Supplied data:
▶

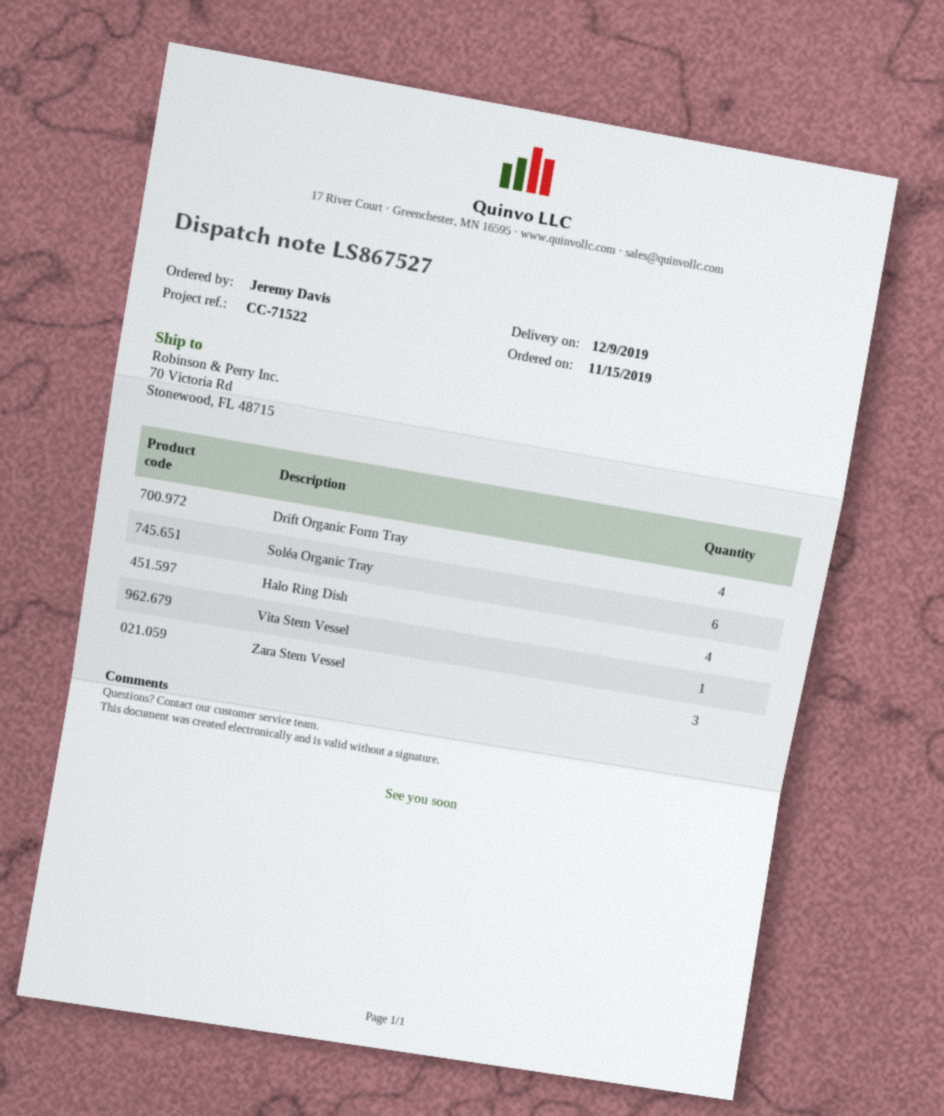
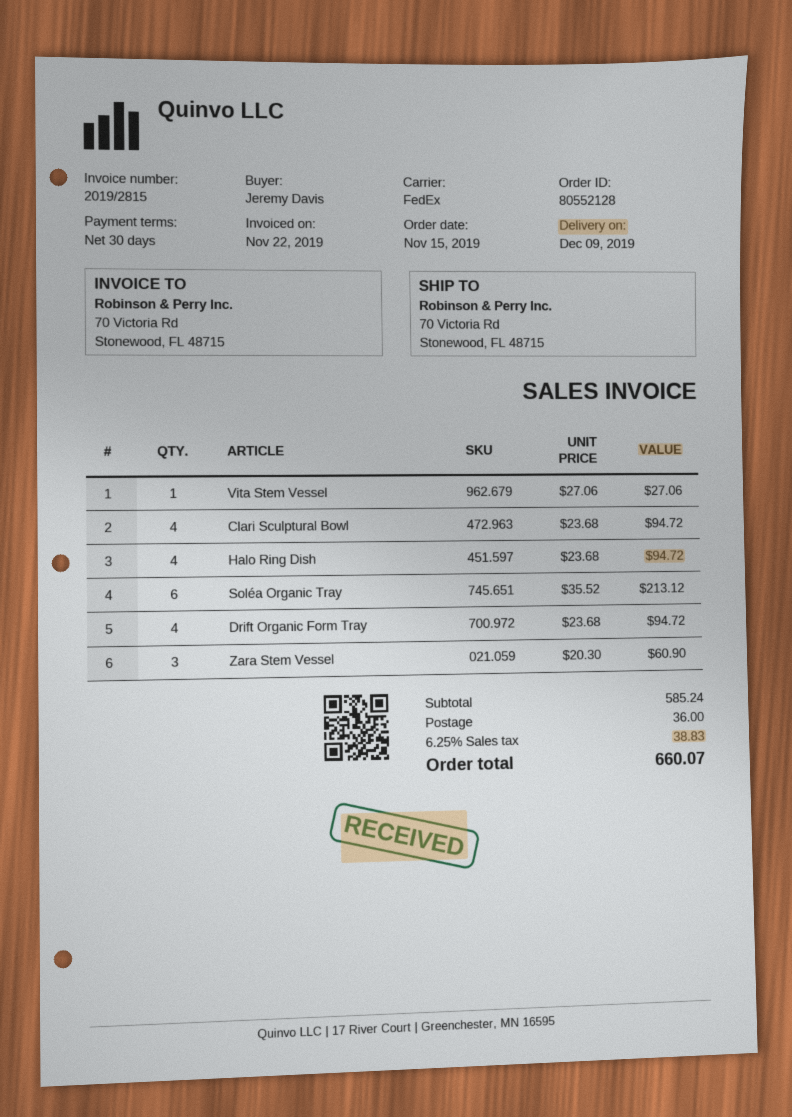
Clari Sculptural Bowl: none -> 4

◀
▶

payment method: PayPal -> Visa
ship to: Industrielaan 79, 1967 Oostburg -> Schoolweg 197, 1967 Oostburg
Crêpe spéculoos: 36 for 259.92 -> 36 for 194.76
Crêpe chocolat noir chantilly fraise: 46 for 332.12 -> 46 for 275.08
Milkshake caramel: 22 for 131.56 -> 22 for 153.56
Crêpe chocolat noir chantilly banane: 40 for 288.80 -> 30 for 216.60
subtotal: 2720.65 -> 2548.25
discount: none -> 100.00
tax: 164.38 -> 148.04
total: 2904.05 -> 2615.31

◀

Exercise description: What is asked for is an exact copy of the lines above from the one containing "subtotal: 2720.65 -> 2548.25" through the one containing "total: 2904.05 -> 2615.31", and only those.

Solution to this task:
subtotal: 2720.65 -> 2548.25
discount: none -> 100.00
tax: 164.38 -> 148.04
total: 2904.05 -> 2615.31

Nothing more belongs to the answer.